• Directions for this task: Starting with the line that has "Suma | 2021: 15 620 -> 38 535" in the records below and ending with the line that has "Suma | 2020: 42 467 -> 42 464", output those lines exactly and nothing more; omit the pictures.

-- Available records follows --

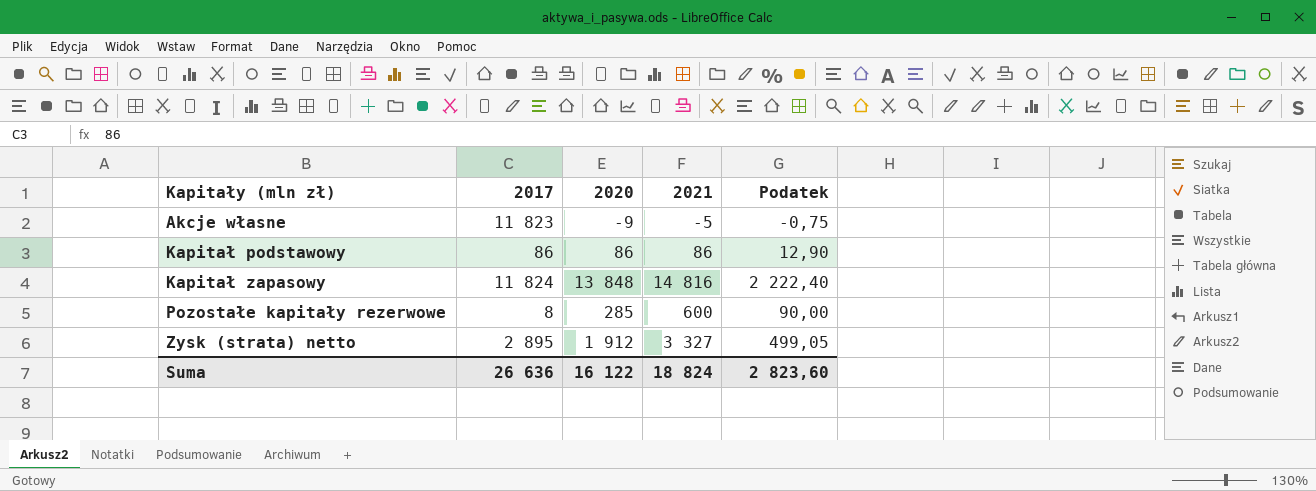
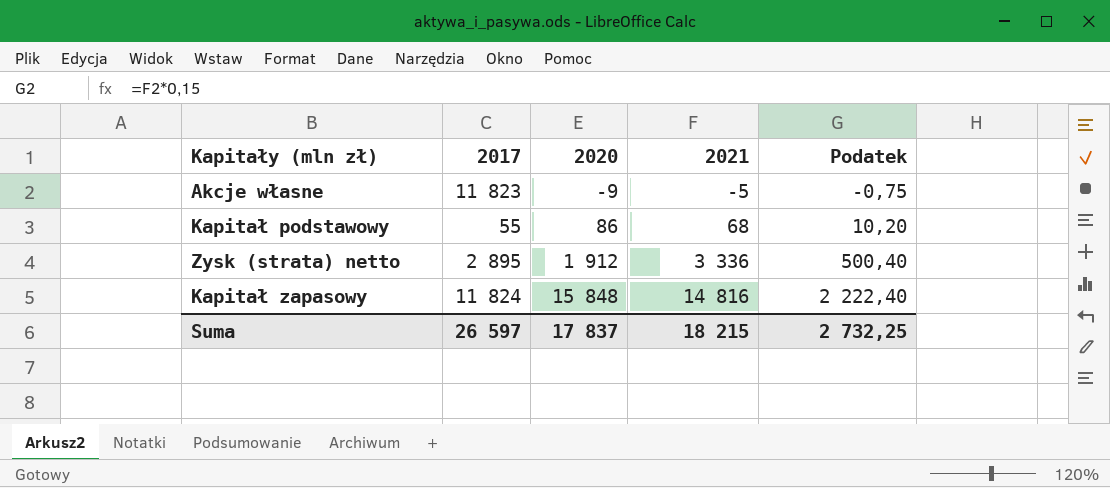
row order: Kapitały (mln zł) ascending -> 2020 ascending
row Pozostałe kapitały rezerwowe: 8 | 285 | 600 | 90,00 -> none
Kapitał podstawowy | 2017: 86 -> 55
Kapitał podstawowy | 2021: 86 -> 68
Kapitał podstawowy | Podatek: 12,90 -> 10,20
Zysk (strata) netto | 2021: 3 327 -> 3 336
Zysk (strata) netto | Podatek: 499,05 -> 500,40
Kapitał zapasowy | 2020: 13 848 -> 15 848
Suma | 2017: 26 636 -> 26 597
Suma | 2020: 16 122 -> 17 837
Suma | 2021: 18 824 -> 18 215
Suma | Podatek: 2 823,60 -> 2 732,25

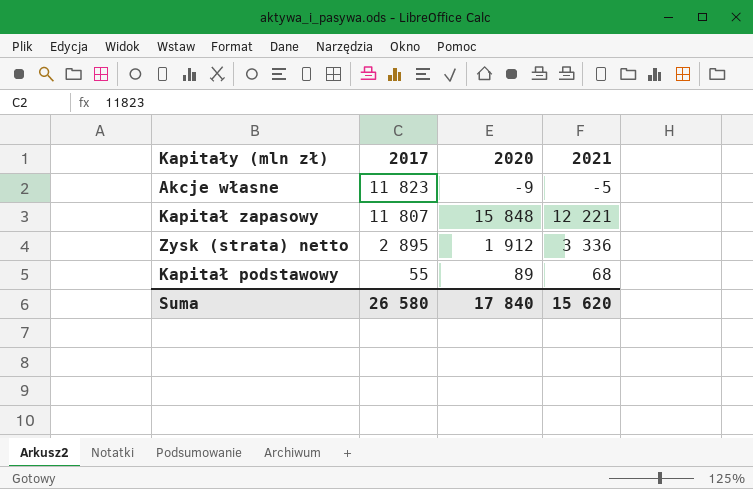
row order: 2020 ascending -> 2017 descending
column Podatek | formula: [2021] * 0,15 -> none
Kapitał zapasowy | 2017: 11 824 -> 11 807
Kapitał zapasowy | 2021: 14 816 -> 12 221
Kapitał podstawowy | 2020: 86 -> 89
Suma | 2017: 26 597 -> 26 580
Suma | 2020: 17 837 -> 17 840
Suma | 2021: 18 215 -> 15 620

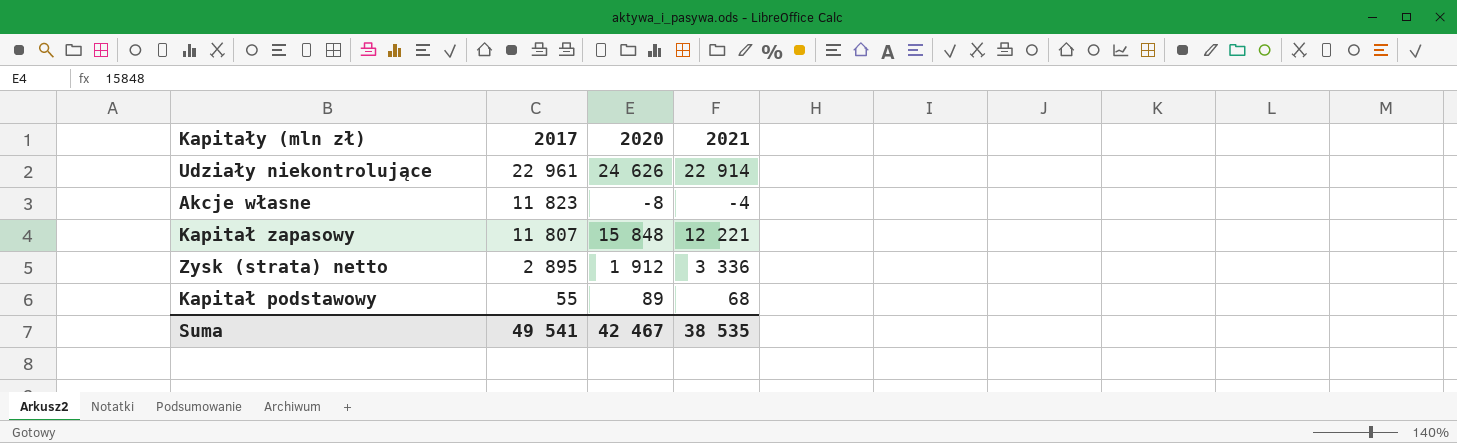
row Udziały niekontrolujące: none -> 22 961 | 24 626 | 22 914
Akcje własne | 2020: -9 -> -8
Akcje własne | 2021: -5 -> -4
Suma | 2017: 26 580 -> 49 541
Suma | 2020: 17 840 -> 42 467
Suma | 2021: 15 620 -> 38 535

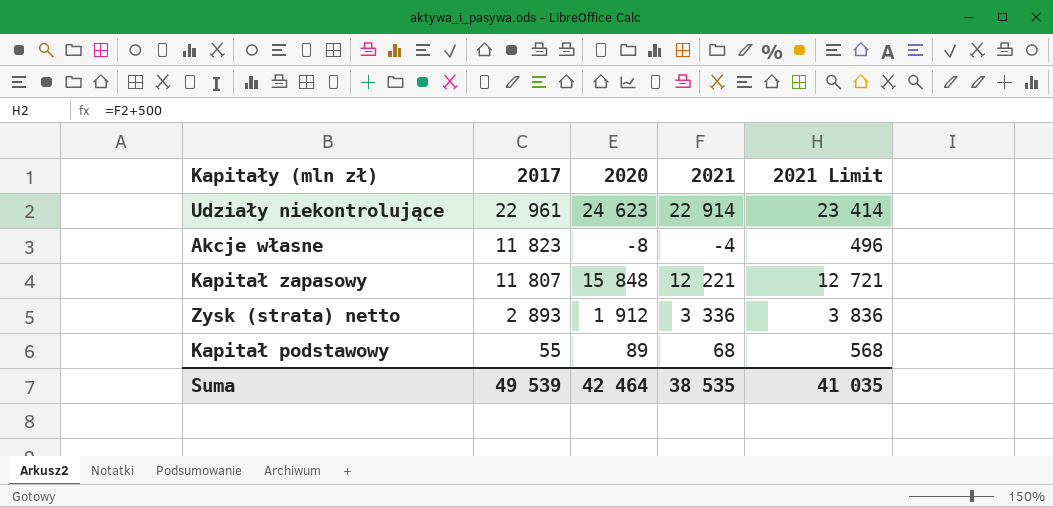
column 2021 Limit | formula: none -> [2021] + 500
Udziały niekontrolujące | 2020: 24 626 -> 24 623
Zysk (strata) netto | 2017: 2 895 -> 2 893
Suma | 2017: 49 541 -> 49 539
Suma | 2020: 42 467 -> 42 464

-- Available records concluded --
-- Available records follows --

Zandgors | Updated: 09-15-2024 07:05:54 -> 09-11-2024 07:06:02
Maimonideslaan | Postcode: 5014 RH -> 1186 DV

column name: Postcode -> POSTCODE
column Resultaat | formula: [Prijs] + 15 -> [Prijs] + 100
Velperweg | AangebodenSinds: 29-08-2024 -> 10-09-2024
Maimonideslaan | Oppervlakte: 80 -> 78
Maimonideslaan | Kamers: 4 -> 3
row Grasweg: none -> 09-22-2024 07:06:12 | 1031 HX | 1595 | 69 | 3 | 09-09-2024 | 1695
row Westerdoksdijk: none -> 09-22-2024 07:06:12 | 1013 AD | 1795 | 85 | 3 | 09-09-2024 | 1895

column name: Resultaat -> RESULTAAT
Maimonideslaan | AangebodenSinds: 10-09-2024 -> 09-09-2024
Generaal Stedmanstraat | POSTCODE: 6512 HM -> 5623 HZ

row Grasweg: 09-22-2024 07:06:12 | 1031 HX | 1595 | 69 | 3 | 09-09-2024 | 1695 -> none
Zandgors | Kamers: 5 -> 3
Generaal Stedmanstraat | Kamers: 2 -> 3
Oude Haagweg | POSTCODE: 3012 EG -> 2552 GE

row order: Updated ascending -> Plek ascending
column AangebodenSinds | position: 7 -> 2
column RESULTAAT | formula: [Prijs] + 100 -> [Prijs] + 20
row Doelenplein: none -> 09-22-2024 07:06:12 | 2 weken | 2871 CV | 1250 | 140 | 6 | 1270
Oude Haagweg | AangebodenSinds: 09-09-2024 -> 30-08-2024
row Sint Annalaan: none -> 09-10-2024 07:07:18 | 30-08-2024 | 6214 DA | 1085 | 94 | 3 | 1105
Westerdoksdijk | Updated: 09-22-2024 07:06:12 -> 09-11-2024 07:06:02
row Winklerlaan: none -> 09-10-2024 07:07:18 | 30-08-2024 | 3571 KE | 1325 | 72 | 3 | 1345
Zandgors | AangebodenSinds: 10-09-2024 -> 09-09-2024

-- Available records concluded --

• Your solution:
Suma | 2021: 15 620 -> 38 535

column 2021 Limit | formula: none -> [2021] + 500
Udziały niekontrolujące | 2020: 24 626 -> 24 623
Zysk (strata) netto | 2017: 2 895 -> 2 893
Suma | 2017: 49 541 -> 49 539
Suma | 2020: 42 467 -> 42 464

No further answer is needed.